* [Problem requirements]: Would you return each record that follows word for word, without its pictures?

= Beginning of Section =

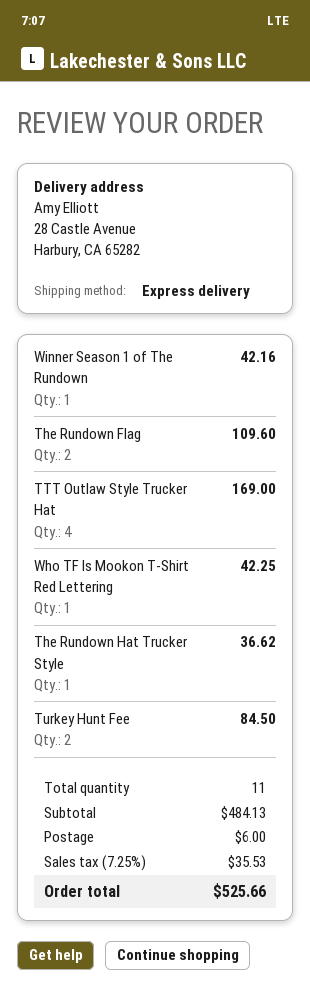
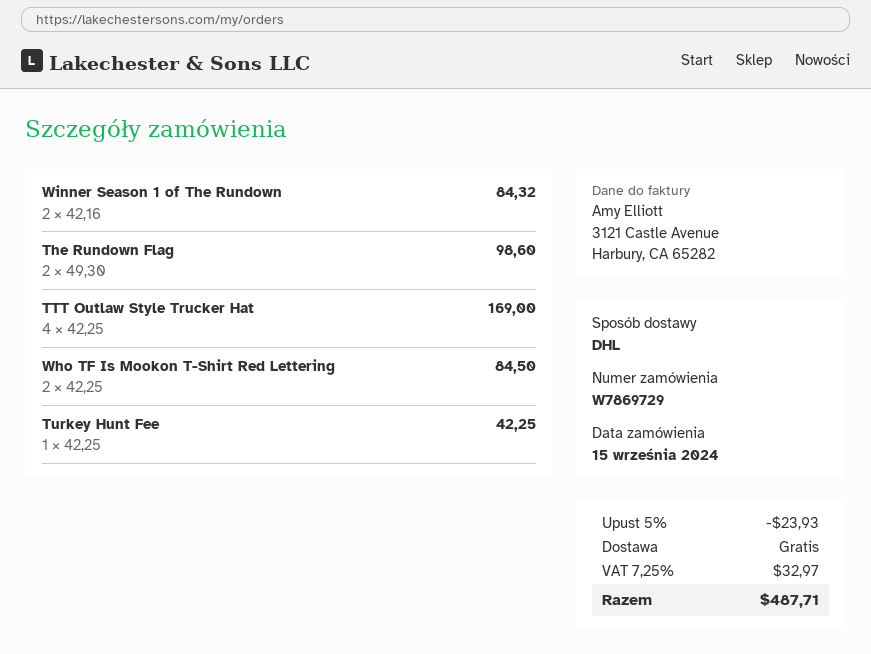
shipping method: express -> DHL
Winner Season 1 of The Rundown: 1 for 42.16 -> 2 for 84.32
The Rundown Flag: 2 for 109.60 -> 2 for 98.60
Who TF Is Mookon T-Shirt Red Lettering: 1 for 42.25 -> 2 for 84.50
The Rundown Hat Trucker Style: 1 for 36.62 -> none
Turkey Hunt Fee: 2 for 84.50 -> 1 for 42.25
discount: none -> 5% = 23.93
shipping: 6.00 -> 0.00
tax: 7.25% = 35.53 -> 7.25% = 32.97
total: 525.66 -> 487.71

= End of Section =

* [Exercise result]:
shipping method: express -> DHL
Winner Season 1 of The Rundown: 1 for 42.16 -> 2 for 84.32
The Rundown Flag: 2 for 109.60 -> 2 for 98.60
Who TF Is Mookon T-Shirt Red Lettering: 1 for 42.25 -> 2 for 84.50
The Rundown Hat Trucker Style: 1 for 36.62 -> none
Turkey Hunt Fee: 2 for 84.50 -> 1 for 42.25
discount: none -> 5% = 23.93
shipping: 6.00 -> 0.00
tax: 7.25% = 35.53 -> 7.25% = 32.97
total: 525.66 -> 487.71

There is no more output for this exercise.